Part 2 in a series
My friend Kate Boyd and I were recently discussing smartphones and other addictions. Her weakness is checking email on her smartphone. And the little blinking light on my phone does hook me, but my real weakness is distracting myself with Facebook during my workday.
Say I log on to share something cool, like how I just saw some sandhill cranes flying low over my neighborhood.
If I’m not vigilant, I’ll spend a half hour reading other people’s posts before I even remember what I came there to say. Once I do post, I have to keep checking back every 10 minutes.
Did anyone comment? Did anyone even “like”? Shall I post an interesting article or quote I’ve come across, or repost someone else’s content, or “like” someone else’s, perhaps post a comment? Then: did anyone else comment on my comments?
Was I witty, was I urbane, did someone love what I said, does anyone out there love me? Am I loveable?
Yes, it pretty much comes down to that, as embarrassing as that is.
Kate reminded me that it’s brain chemistry, not a personal failing, that’s behind the constant reaching for external input. That hit of dopamine. It’s a recipe for addiction.
So, are we just wired to get hooked on Facebook, or whatever our personal weakness might be? Are we strong enough to override the habit, even once in a while?
Kate and I met years ago in a mindfulness class, so we share a common foundation. That training is useful in bringing awareness to habitual (mindless) behavior.
Lately I strive to notice when the itch arises. What am I thinking; what am I feeling? What precipitates the need to find a friendly word online? Often there’s some sense of lack, some uncomfortable feeling, or a wish to delay a task.
My hope is to bring more mindfulness into my relationship with online connectivity. To choose it, deliberately. I read a suggestion somewhere: Take three breaths before engaging in social media. (And I actually thought, Three breaths? I don’t have time for that!)
Wisdom 2.0 author Soren Gordhamer says the key to mindful engagement online is to first take a moment to remember that we are already connected. To really feel this truest connection, one that is not dependent on a touchscreen or a mouse click. Then log on.
Fair enough.
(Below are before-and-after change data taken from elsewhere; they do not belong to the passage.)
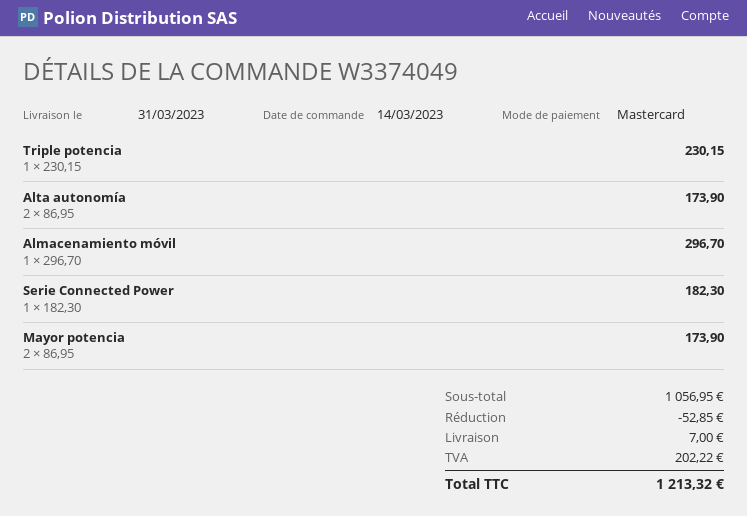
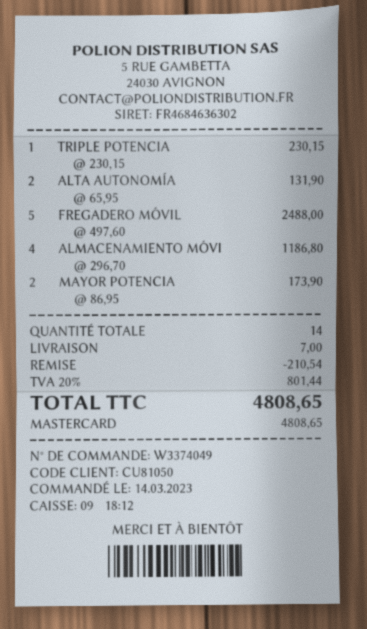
Alta autonomía: 2 x 86.95 = 173.90 -> 2 x 65.95 = 131.90
Almacenamiento móvil: 1 x 296.70 = 296.70 -> 4 x 296.70 = 1186.80
Serie Connected Power: 1 x 182.30 = 182.30 -> none
FREGADERO MÓVIL: none -> 5 x 497.60 = 2488.00
discount: 52.85 -> 210.54
tax: 202.22 -> 801.44
total: 1213.32 -> 4808.65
If I remembered to breathe and/or connect to All That Is, it might shift the vibe significantly. (Perhaps the lovability question would be solved once and for all?)
I would still be confronted with major Information Overload once I’m there, however. Not to mention the complaints, tirades, and reports of all that’s wrong with the world.
Then again, the feed could show nothing but sweetness and light, and it would still pose a problem: The sheer volume of input is draining in itself. I find myself skimming everything, flitting from one shiny thing to the next.
We all drink from the firehose now. Facebook or no Facebook, modern life is a firehose. But for me, social media is the breaking point.
I’ve found that there’s no respite unless I carve one out.